Closed Charlestar closed 8 months ago

Charlestar commented 1 year ago

In data_utils.py line 78, there is

left = torch.maximum(window[:, 0] - offset, data_dict['segments'][:, 0])
right = torch.minimum(window[:, 1] + offset, data_dict['segments'][:, 1])

I can't understand why we need to plus and minus offset here. In my opinion, data_dict['segments'] and feats has already aligned before, and in this function, there will no problem about offset, the window is generated initially with offset. Maybe my understanding is wrong, please help me!

tzzcl commented 1 year ago

Please see the FAQ.md for questions about offsets.

Charlestar commented 1 year ago

Actually I understand what is offset and how it works, that's why I think the offset in above code may useless. The offset is introduced because features and annotations are not aligned, this may caused by feature extraction, but in thumos14.py line 155-169, this code has already done the alignment, so why we need to consider about offset in truncate_feats() used below?

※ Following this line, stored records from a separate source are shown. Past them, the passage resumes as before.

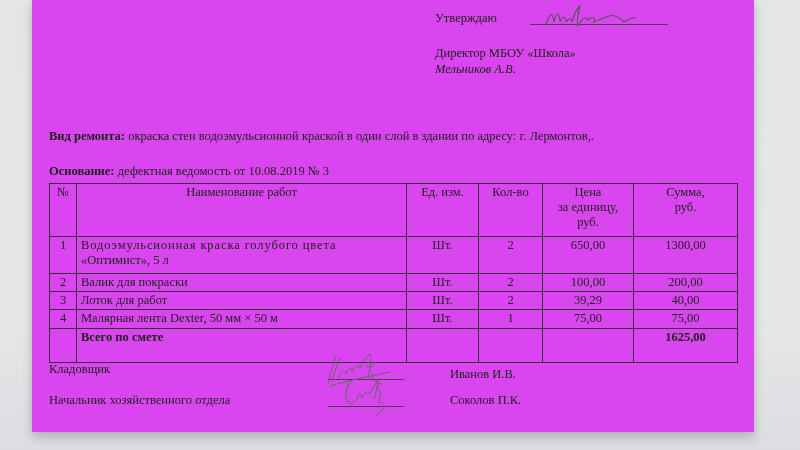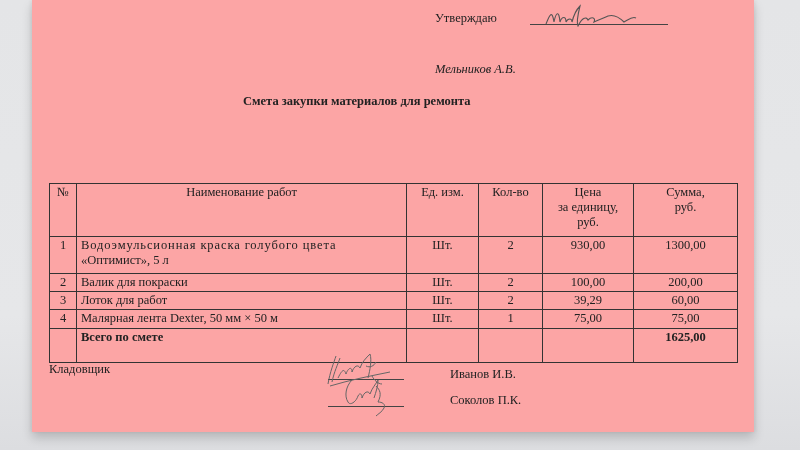--- a/index.html
+++ b/index.html
@@ -14,7 +14,7 @@
     position: absolute;
     left: 32px; top: 0;
     width: 722px; height: 432px;
-    background: #fca5a5;
+    background: #d946ef;
     box-shadow: 0 6px 10px rgba(0,0,0,0.18), 2px 0 3px rgba(0,0,0,0.04), -2px 0 3px rgba(0,0,0,0.04);
   }
   .txt { position: absolute; white-space: nowrap; font-size: 12.5px; line-height: 15px; font-family: "Liberation Serif", "DejaVu Serif", serif; }

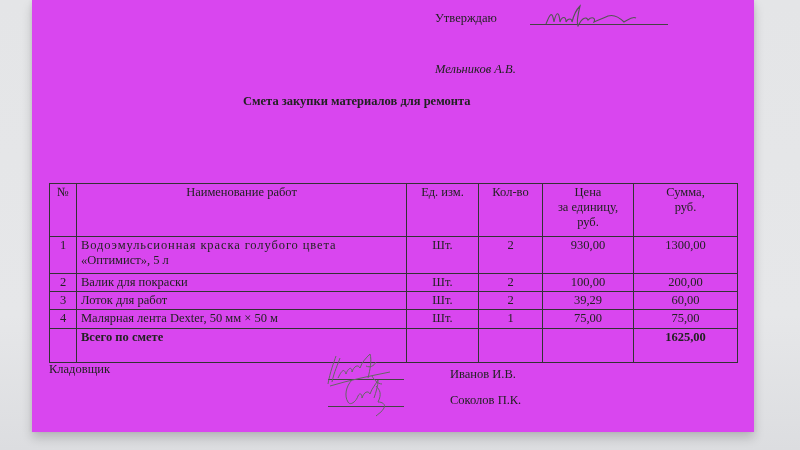--- a/index.html
+++ b/index.html
@@ -52,6 +52,7 @@
   <svg class="sig" style="left:510px; top:4px;" width="110" height="26" viewBox="0 0 110 26">
     <path d="M4 20 C8 10,10 6,12 18 C14 8,17 6,18 18 C20 12,24 12,24 18 C26 14,30 14,30 18 C32 10,36 4,38 2 C36 10,34 18,36 22 C40 14,44 12,46 16 C50 12,54 14,52 18 C56 16,62 14,66 12 C72 10,78 14,82 18 C86 16,90 12,94 14" fill="none" stroke="#555" stroke-width="1.1"></path>
   </svg>
+  <div class="txt" style="left:403px; top:46px;">Директор МБОУ «Школа»</div>
   <div class="txt" style="left:403px; top:62px;font-style:italic;">Мельников А.В.</div>
 
   <div class="txt b" style="left:211px; top:94px;">Смета закупки материалов для ремонта</div>

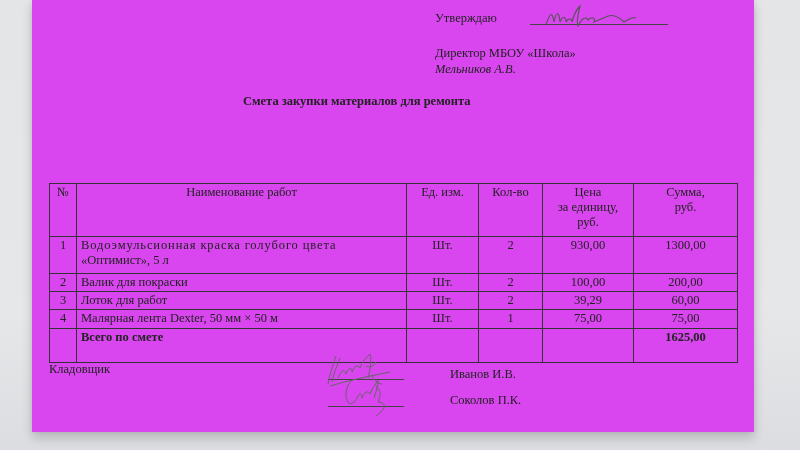--- a/index.html
+++ b/index.html
@@ -55,7 +55,6 @@
   <div class="txt" style="left:403px; top:46px;">Директор МБОУ «Школа»</div>
   <div class="txt" style="left:403px; top:62px;font-style:italic;">Мельников А.В.</div>
 
-  <div class="txt b" style="left:211px; top:94px;">Смета закупки материалов для ремонта</div>
 
 
 

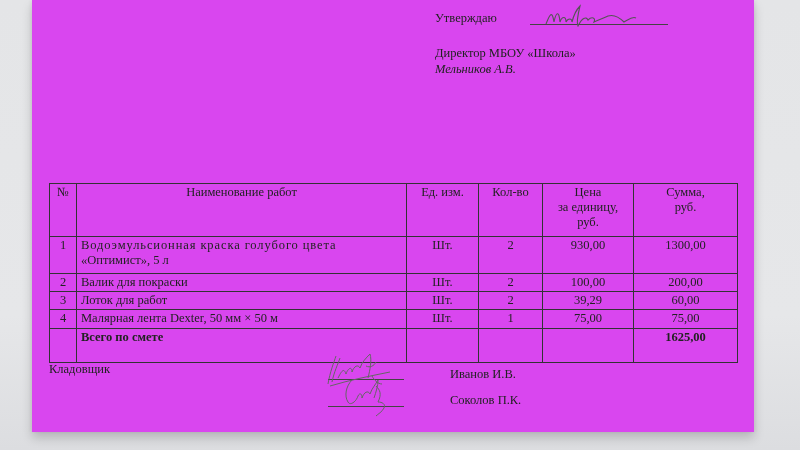--- a/index.html
+++ b/index.html
@@ -56,6 +56,10 @@
   <div class="txt" style="left:403px; top:62px;font-style:italic;">Мельников А.В.</div>
 
 
+  <div class="txt" style="left:17px; top:129px;">
+    <span class="b">Вид ремонта:</span>
+    <span>окраска стен водоэмульсионной краской в один слой в здании по адресу: г. Лермонтов,.</span>
+  </div>
 
 
   <table class="est">

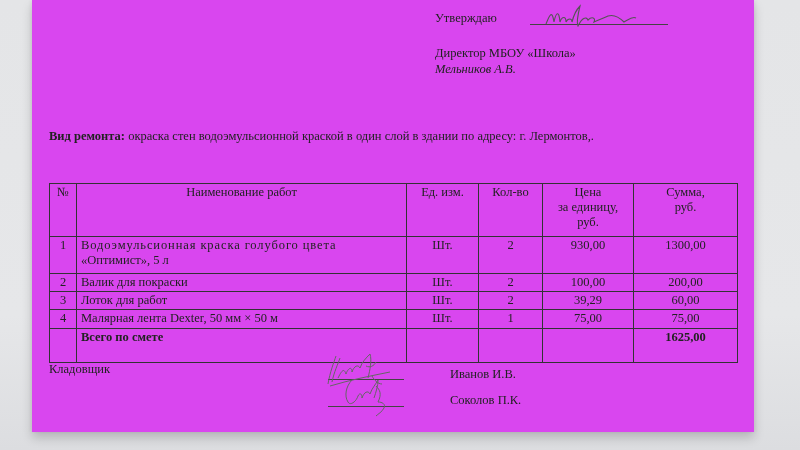--- a/index.html
+++ b/index.html
@@ -61,6 +61,10 @@
     <span>окраска стен водоэмульсионной краской в один слой в здании по адресу: г. Лермонтов,.</span>
   </div>
 
+  <div class="txt" style="left:17px; top:164px;">
+    <span class="b">Основание:</span>
+    <span>дефектная ведомость от 10.08.2019 № 3</span>
+  </div>
 
   <table class="est">
     <colgroup>

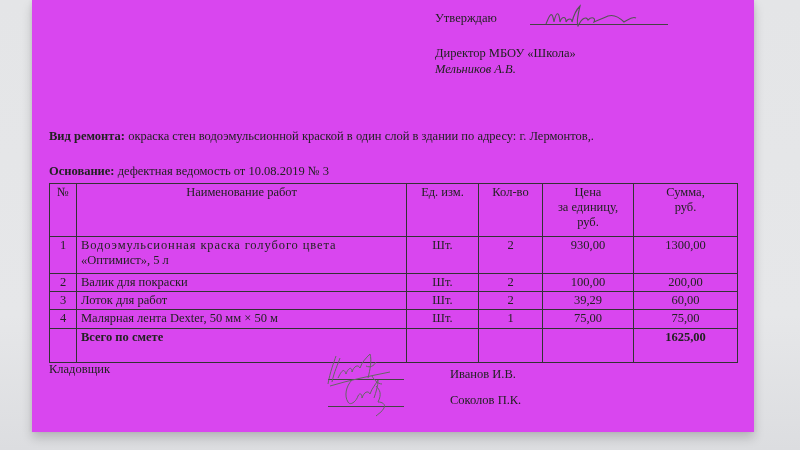--- a/index.html
+++ b/index.html
@@ -99,7 +99,7 @@
       </td>
       <td class="c">Шт.</td>
       <td class="c">2</td>
-      <td class="c">930,00</td>
+      <td class="c">650,00</td>
       <td class="c">1300,00</td>
     </tr>
     <tr style="height:18px;">

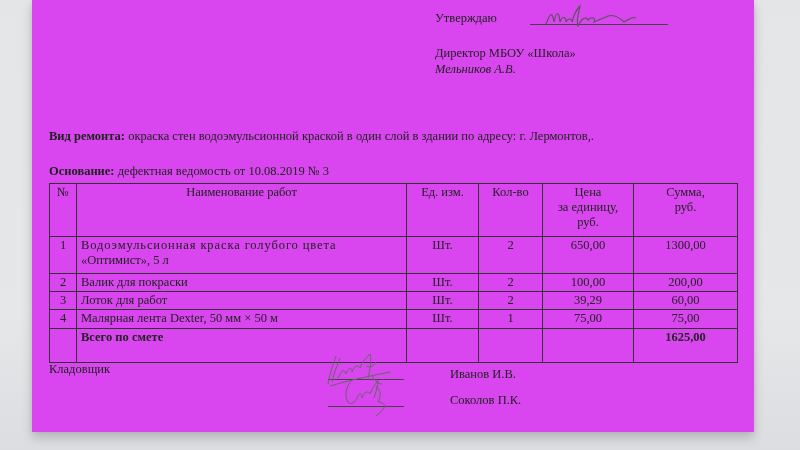--- a/index.html
+++ b/index.html
@@ -116,7 +116,7 @@
       <td class="c">Шт.</td>
       <td class="c">2</td>
       <td class="c">39,29</td>
-      <td class="c">60,00</td>
+      <td class="c">40,00</td>
     </tr>
     <tr style="height:19px;">
       <td class="c">4</td>

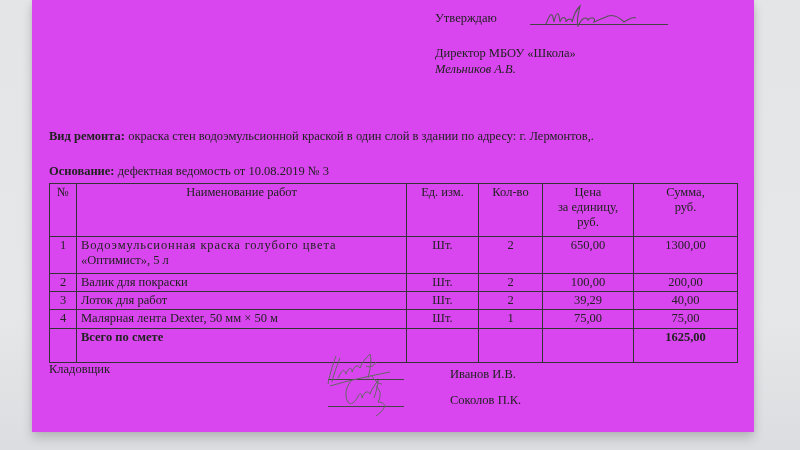--- a/index.html
+++ b/index.html
@@ -141,6 +141,7 @@
   <div class="sig-line" style="left:296px; top:379px; width:76px;"></div>
   <div class="txt" style="left:418px; top:367px;">Иванов И.В.</div>
 
+  <div class="txt" style="left:17px; top:393px;">Начальник хозяйственного отдела</div>
   <div class="sig-line" style="left:296px; top:406px; width:76px;"></div>
   <div class="txt" style="left:418px; top:393px;">Соколов П.К.</div>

tzzcl commented 1 year ago

Sorry for misunderstanding your questions, I think the problem is:

We want to truncate the feature sequence to perform data augmentation. Thus, we random choose the starting index with max_seq_len. Then, we need to complete the alignment again as you see in thumos14 dataloader.

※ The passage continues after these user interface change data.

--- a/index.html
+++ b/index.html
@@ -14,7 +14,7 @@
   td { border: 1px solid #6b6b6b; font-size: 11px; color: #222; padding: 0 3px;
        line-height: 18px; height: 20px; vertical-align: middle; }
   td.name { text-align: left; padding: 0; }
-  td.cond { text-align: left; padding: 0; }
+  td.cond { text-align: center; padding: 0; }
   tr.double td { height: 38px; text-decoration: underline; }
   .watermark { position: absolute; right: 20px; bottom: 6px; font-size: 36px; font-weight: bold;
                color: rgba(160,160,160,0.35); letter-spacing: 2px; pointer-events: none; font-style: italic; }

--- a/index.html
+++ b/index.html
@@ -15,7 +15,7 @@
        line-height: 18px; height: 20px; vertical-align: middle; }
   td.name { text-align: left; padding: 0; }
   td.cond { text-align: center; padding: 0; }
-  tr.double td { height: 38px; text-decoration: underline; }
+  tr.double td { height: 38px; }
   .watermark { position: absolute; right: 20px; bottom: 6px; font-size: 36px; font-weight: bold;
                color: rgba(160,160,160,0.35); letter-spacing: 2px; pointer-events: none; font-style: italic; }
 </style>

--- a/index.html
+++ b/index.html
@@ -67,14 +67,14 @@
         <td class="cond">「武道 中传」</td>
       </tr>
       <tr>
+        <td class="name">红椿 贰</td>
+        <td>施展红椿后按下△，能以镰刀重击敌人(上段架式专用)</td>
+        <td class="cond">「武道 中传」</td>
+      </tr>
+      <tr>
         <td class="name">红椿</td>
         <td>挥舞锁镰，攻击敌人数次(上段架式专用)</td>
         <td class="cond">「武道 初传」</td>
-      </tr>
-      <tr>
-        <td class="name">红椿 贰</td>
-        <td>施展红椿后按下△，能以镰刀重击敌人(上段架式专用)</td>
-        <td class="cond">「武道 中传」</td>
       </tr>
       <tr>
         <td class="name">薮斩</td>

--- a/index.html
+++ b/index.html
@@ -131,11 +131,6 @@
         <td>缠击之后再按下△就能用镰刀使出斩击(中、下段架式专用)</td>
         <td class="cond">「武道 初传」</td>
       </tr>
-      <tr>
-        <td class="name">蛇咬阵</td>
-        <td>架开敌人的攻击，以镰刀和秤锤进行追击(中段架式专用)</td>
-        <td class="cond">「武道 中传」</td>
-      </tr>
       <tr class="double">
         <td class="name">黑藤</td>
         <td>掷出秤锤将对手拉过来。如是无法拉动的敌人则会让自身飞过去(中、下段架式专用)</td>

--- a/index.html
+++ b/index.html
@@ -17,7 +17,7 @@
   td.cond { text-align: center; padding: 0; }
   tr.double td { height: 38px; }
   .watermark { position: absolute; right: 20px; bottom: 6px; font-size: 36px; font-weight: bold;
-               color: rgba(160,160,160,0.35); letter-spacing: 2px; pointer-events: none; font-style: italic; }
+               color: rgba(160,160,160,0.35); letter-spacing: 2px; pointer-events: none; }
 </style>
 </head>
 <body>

Charlestar commented 1 year ago

I don't think this reason convinces me, max_seq_len is also considered after the alignment. Maybe I'll give an example to understand better, let us consider a borderline case, the action is so long that exceeded (max_seq_len + 2 offset), and the random st satisfied st - offset > action start and ed = st + max_seq_len < action end, if just specify has_action=True, then the function truncate_feats() will return a segment of length `max_seq_len + 2offset, I think this breaks themax_seq_len` setting and may harm to later program.

happyharrycn commented 10 months ago

It is important to notice that a spot in the feature grid lies in the center of a short time span (i.e., local window). When truncating the feature and resetting the time stamps, we will need to identify the left border of the starting feature spot, and the right border of the ending feature spot (in the actual time stamps). That is what is implemented in the code here and we have verified that this is the right way of doing so.